Thank you very much for the comment to our review article “The heart failure burden of type 2 diabetes mellitus—a review of pathophysiology and interventions.” For patients with a treatment refractory heart failure, or difficult-to-treat heart failure, alternative etiologies should be sought. Herein, considerations of inflammation and autoimmunity are highly relevant. Addressing inflammation is relevant as there are suggestions of potential benefit of intravenous immunoglobulin therapy in patients with heart failure of different etiologies including dilated cardiomyopathy [1], and addressing autoimmunity is relevant since removal of cardiac autoantibodies could result in symptom relief. However, we would like to emphasize that although the method of immunoadsorption is well characterized for certain autoantibodies, the identification and characterization of the key contributing autoantibody/ies that promote cardiac damage leading to heart failure, and thus the identification of patients that are likely to benefit from treatment, is not yet established, nor is this method broadly established in clinical practice [2]. Immunoadsorption is therefore not recommended by the European Society of Cardiology’s, or the American Heart Association and American College of Cardiology’s guidelines [3,4,5], although recommended by the American Society of Apheresis as mentioned by the authors.

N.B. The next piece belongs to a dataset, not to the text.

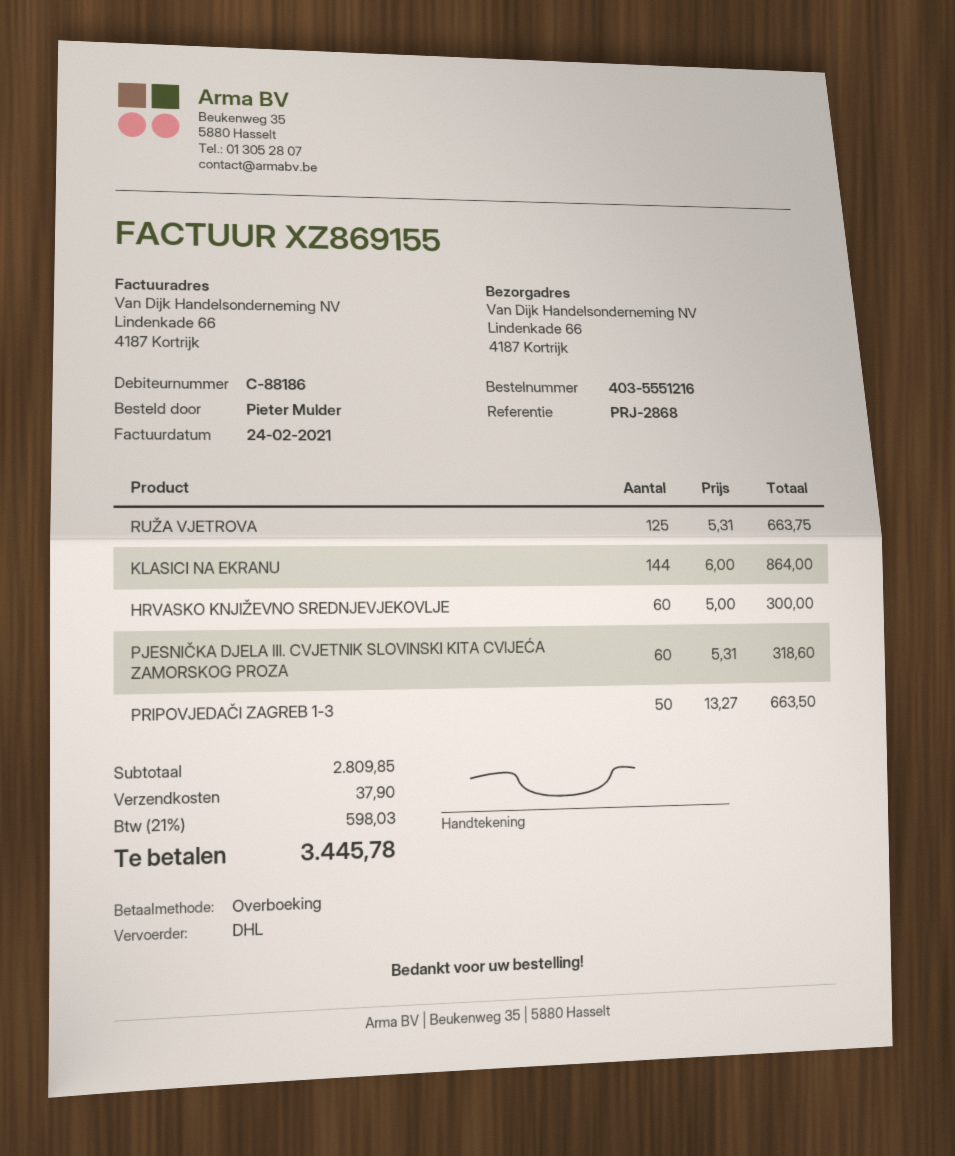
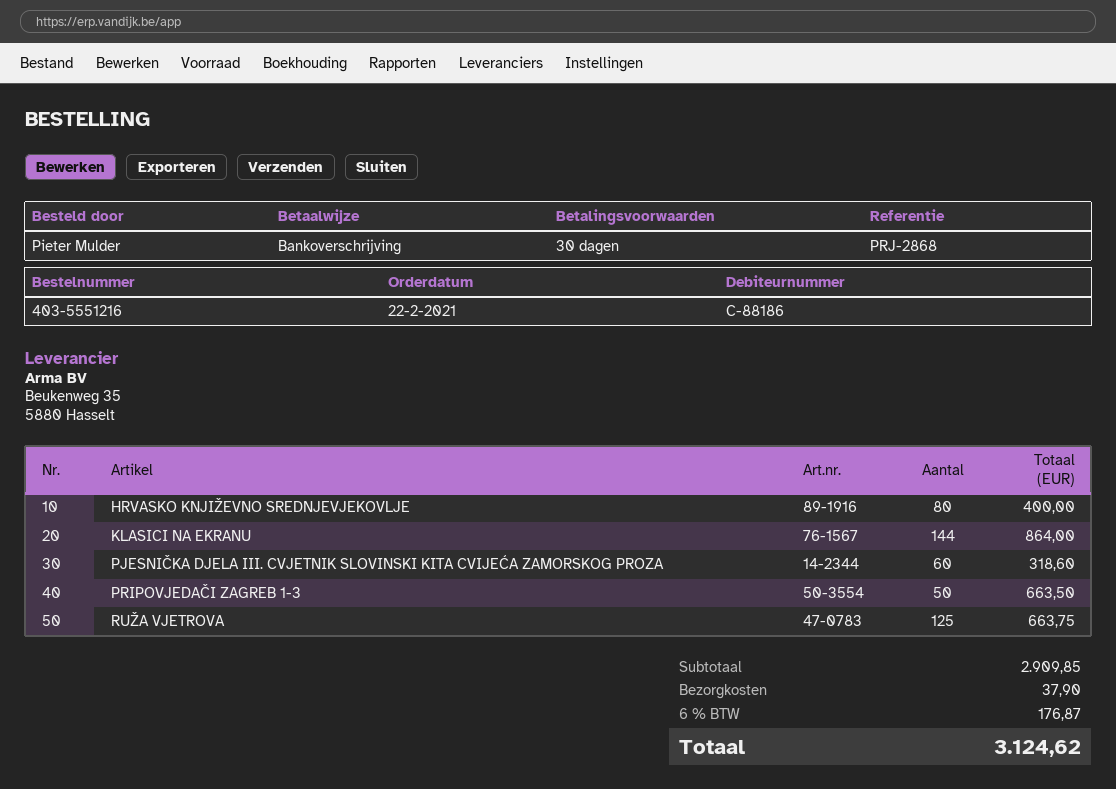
HRVASKO KNJIŽEVNO SREDNJEVJEKOVLJE: 60 for 300.00 -> 80 for 400.00
subtotal: 2809.85 -> 2909.85
tax: 21% = 598.03 -> 6% = 176.87
total: 3445.78 -> 3124.62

Thus, for the majority of patients with concomitant heart failure and type 2 diabetes, treatment with guideline recommended heart failure-specific therapy and careful selection of blood glucose lowering treatment remains key, whereas for those being treatment refractory, after having considered underlying causes such as poor drug compliance and secondary, acute illnesses, assessment of other causes is imperative, where immunomodulating therapy or immunoadsorption could be options for consideration.